## AVAILABLE RECORDS
--------------------------------------------------
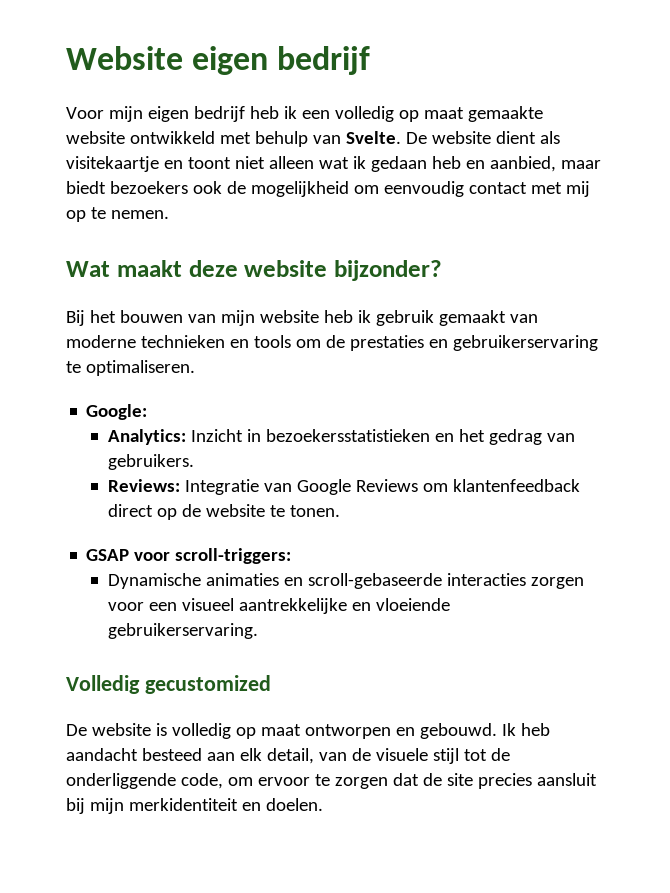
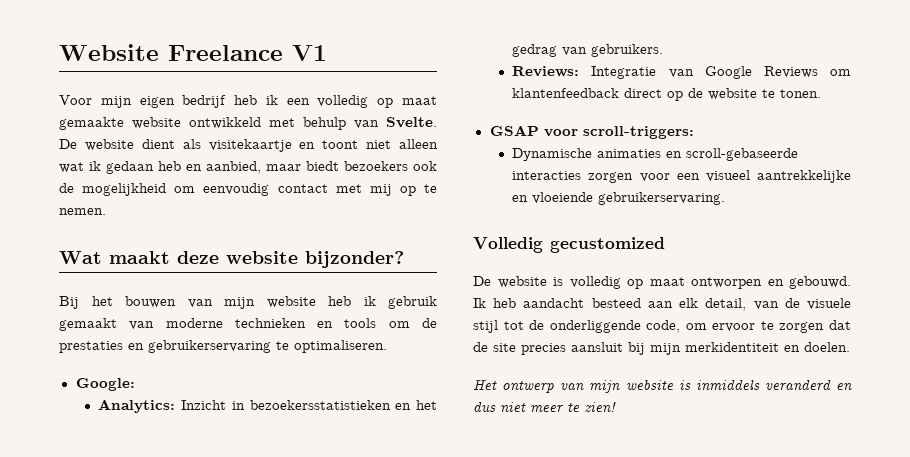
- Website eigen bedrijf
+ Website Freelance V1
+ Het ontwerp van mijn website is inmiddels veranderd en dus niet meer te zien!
--------------------------------------------------
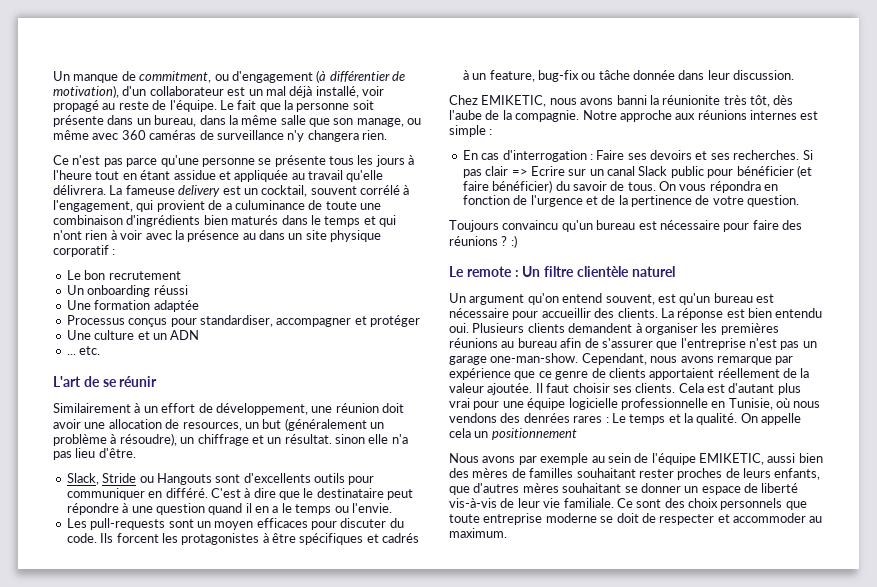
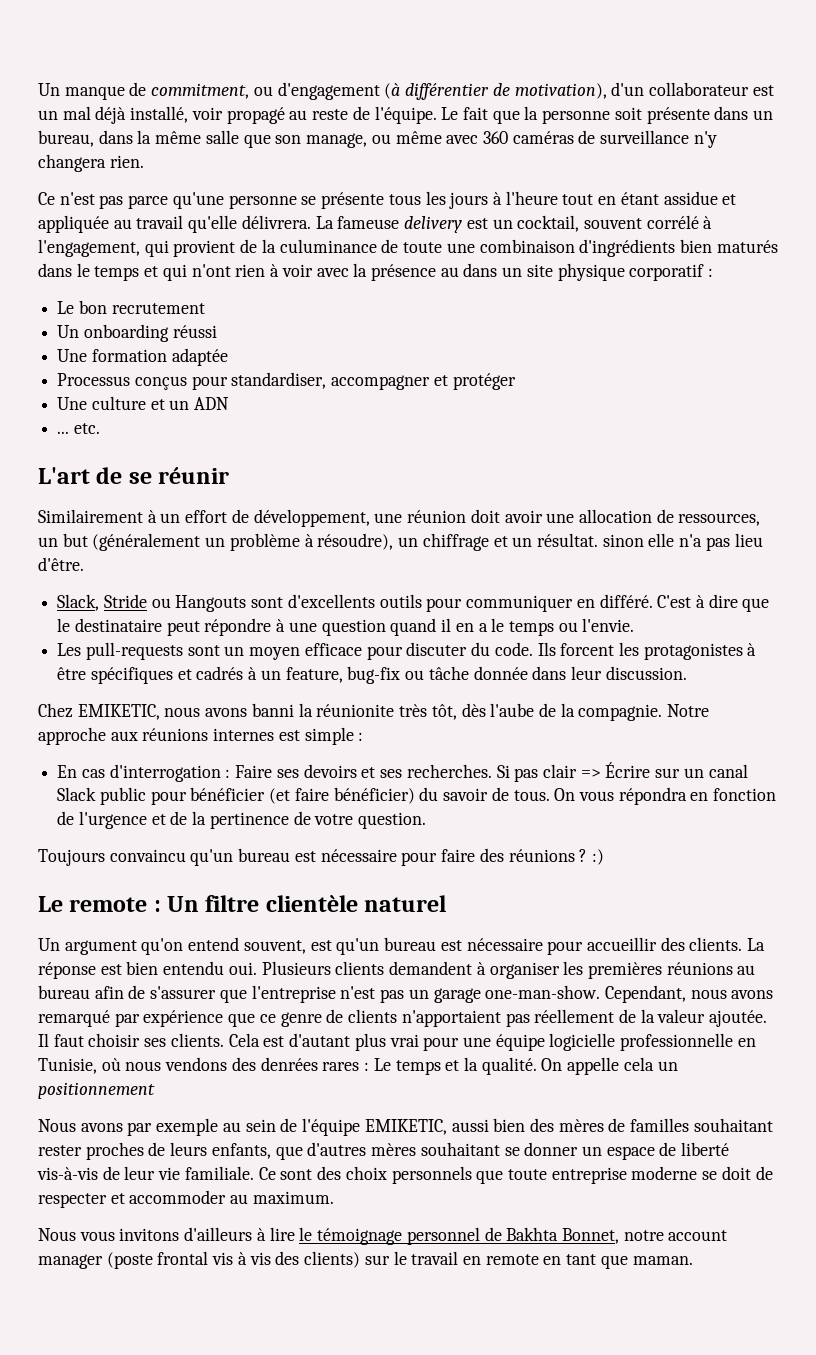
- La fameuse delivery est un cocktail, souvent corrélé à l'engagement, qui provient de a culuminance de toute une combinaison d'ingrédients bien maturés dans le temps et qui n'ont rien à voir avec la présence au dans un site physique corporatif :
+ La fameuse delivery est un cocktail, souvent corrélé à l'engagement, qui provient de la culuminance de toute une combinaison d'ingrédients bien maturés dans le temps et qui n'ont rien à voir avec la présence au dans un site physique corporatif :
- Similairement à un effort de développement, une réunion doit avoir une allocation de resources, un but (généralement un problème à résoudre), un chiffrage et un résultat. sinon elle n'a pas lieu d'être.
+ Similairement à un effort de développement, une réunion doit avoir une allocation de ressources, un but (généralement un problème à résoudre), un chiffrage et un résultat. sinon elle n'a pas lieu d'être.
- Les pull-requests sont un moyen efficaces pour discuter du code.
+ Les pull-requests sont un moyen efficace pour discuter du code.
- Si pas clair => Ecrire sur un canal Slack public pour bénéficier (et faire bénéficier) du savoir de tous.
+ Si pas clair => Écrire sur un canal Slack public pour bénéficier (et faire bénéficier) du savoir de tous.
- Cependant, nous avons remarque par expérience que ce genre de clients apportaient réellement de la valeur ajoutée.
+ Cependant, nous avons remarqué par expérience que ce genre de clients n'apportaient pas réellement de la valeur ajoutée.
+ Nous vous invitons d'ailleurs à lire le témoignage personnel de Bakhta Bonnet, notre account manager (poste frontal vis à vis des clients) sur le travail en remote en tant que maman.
--------------------------------------------------
## WHAT THIS TASK INVOLVES
Return the span of lines in the data above that opens at the line with "- Si pas clair" and closes at the line with "tant que maman.", exactly, ends included, nothing else.

## REPLY
- Si pas clair => Ecrire sur un canal Slack public pour bénéficier (et faire bénéficier) du savoir de tous.
+ Si pas clair => Écrire sur un canal Slack public pour bénéficier (et faire bénéficier) du savoir de tous.
- Cependant, nous avons remarque par expérience que ce genre de clients apportaient réellement de la valeur ajoutée.
+ Cependant, nous avons remarqué par expérience que ce genre de clients n'apportaient pas réellement de la valeur ajoutée.
+ Nous vous invitons d'ailleurs à lire le témoignage personnel de Bakhta Bonnet, notre account manager (poste frontal vis à vis des clients) sur le travail en remote en tant que maman.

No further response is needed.